Work request -> Search term "none": copy each line of the data containing it.

Records for the exercise ->
####

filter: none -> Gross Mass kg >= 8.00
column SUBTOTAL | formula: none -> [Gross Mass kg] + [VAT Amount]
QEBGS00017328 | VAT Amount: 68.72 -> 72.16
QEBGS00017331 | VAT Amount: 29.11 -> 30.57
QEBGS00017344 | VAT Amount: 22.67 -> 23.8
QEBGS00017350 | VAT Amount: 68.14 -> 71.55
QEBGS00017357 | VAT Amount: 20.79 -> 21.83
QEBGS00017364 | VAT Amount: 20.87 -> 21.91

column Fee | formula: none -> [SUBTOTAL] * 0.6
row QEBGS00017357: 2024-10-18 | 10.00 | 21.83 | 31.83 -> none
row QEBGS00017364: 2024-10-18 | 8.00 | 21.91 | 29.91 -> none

####

Reply to the exercise ->
filter: none -> Gross Mass kg >= 8.00
column SUBTOTAL | formula: none -> [Gross Mass kg] + [VAT Amount]
column Fee | formula: none -> [SUBTOTAL] * 0.6
row QEBGS00017357: 2024-10-18 | 10.00 | 21.83 | 31.83 -> none
row QEBGS00017364: 2024-10-18 | 8.00 | 21.91 | 29.91 -> none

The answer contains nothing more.